Foundation members have supplemented with gamma tocopherol since as early as 1996.This article describes the ways gamma tocopherol builds strong countermeasures into blood vessels, preparing them to survive and thrive even after a substantial spike in blood sugar.2
After-Meal Blood Sugar Spikes Increases Heart Attack Risk
When your heart muscle calls for more blood to sustain a strong pumping action, it needs it now. Under normal circumstances, the coronary arteries—those vessels that provide blood to the heart muscle—respond by dilating and increasing blood flow accordingly. When that response fails, heart muscle cells can begin to die within minutes.3
The after-meal blood sugar surge directly impairs your arteries’ ability to respond to that immediate demand for increased blood flow.4,5 That’s one of the reasons why diabetics have such a high rate of heart attacks and other cardiovascular disorders.6
But even if you don’t have diabetes, a “normal” fasting blood sugar measurement does not protect you against the harmful effects of the after-meal spike in blood glucose.4,5,7,8 Studies show that the risk of cardiovascular death increases in the two-hour time period after you eat a meal, when blood sugar exceeds just 90 mg/dL—a number well below the definition of diabetes.9
People who have normal fasting glucose but who fail a glucose tolerance test (blood sugar measured 2 hours after a test “meal” of glucose) are said to have “impaired glucose tolerance.” Their risk for cardiovascular disease raises sharply, the direct consequence of their arteries’ inability to dilate appropriately.3,9,10
In fact, many studies now show that the 2-hour glucose tolerance test is a more telling predictor of heart attacks than the much-touted fasting glucose test.11
How After-Meal Sugar Impacts Your Cardiovascular Risk
Your risk for heart attacks, strokes, and other forms of cardiovascular disease rises dramatically when your after-meal glucose spikes.
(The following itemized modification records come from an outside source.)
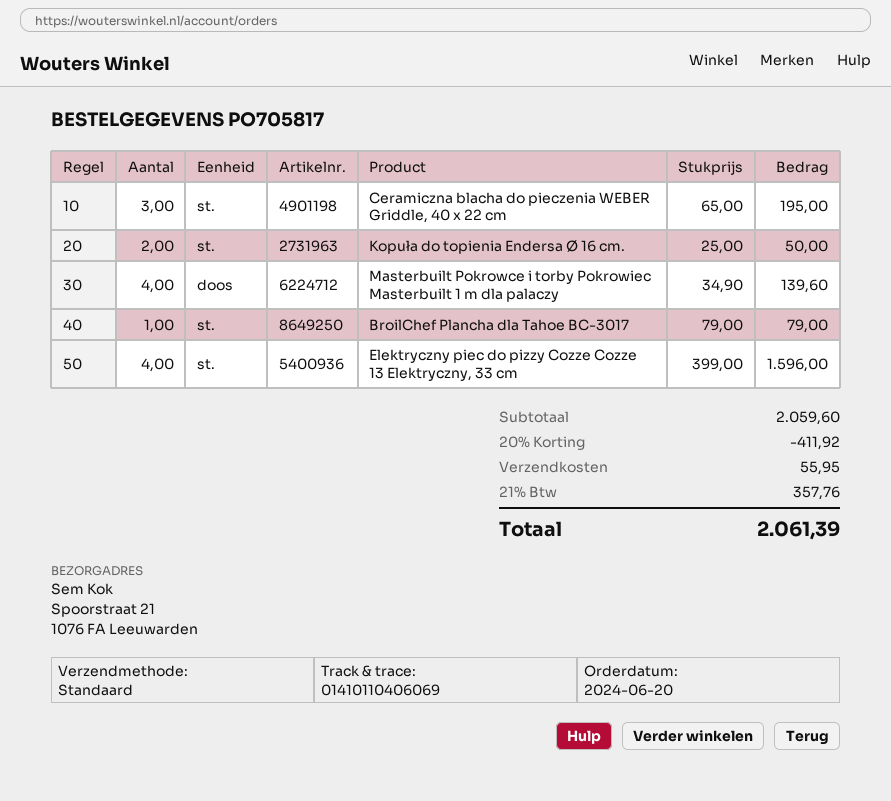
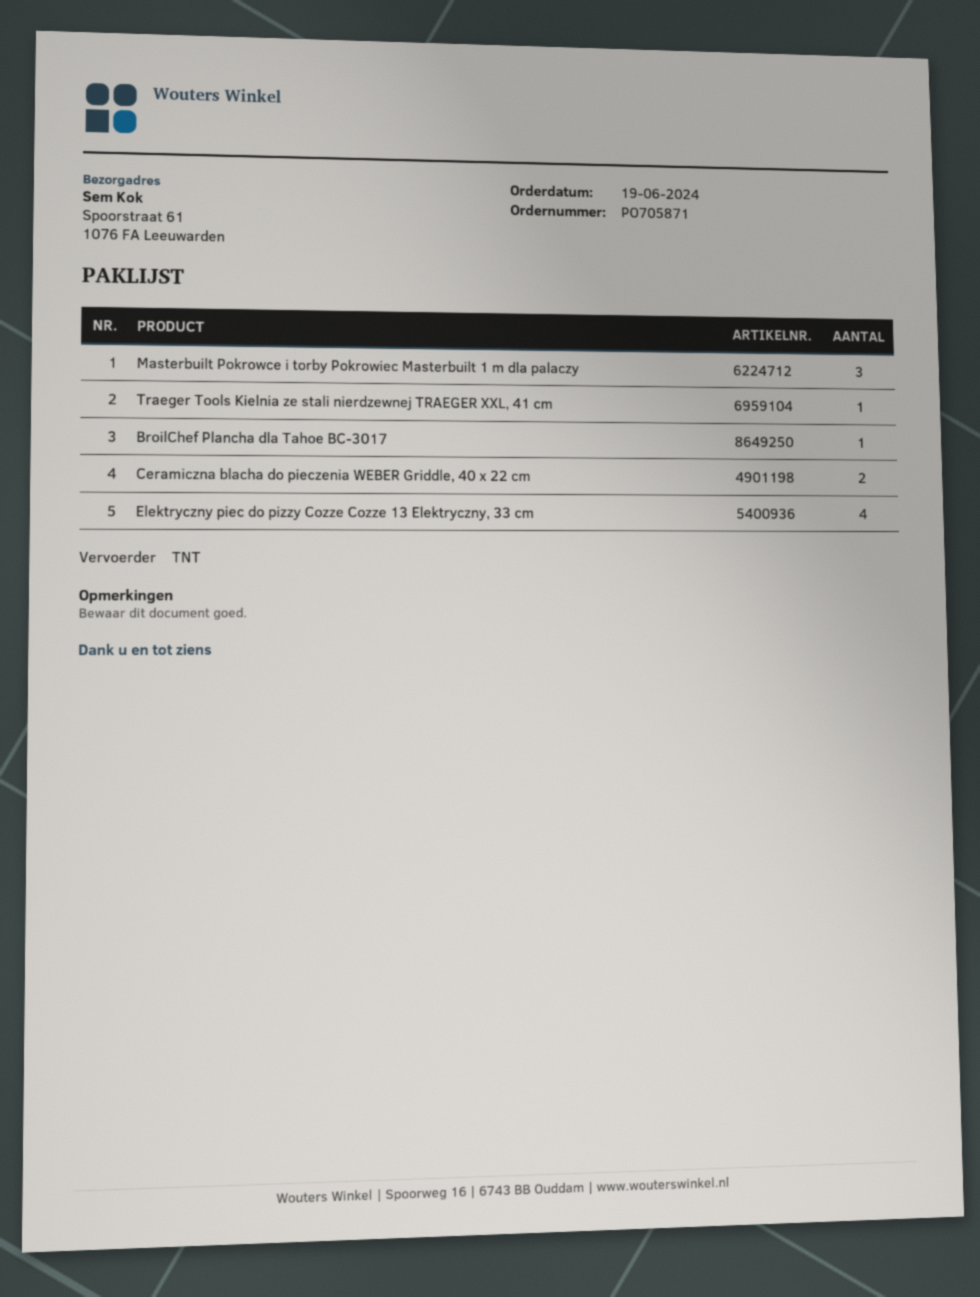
order number: PO705817 -> PO705871
order date: 2024-06-20 -> 2024-06-19
shipping method: standard -> TNT
ship to: Spoorstraat 21, 1076 FA Leeuwarden -> Spoorstraat 61, 1076 FA Leeuwarden
Ceramiczna blacha do pieczenia WEBER Griddle, 40 x 22 cm: 3 -> 2
Kopuła do topienia Endersa Ø 16 cm.: 2 -> none
Masterbuilt Pokrowce i torby Pokrowiec Masterbuilt 1 m dla palaczy: 4 -> 3
Traeger Tools Kielnia ze stali nierdzewnej TRAEGER XXL, 41 cm: none -> 1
One study showed that people who have elevated after-meal glucose levels have a 40% higher risk for cardiovascular disease in general, and a 56% greater risk for coronary artery disease, compared with normal levels.7
Another study found that men with the highest after-lunch blood sugar levels were more than twice as likely to have a “cardiovascular event” compared with those who had the lowest levels. In women that figure rose to an ominous 4.5-fold increase.11
In a study of non-diabetic people with metabolic syndrome, each increase in after-meal blood sugar of 18 mg/dL raised the risk of cardiovascular death by 26%.12
How does the after-meal burst of glucose cause such devastation?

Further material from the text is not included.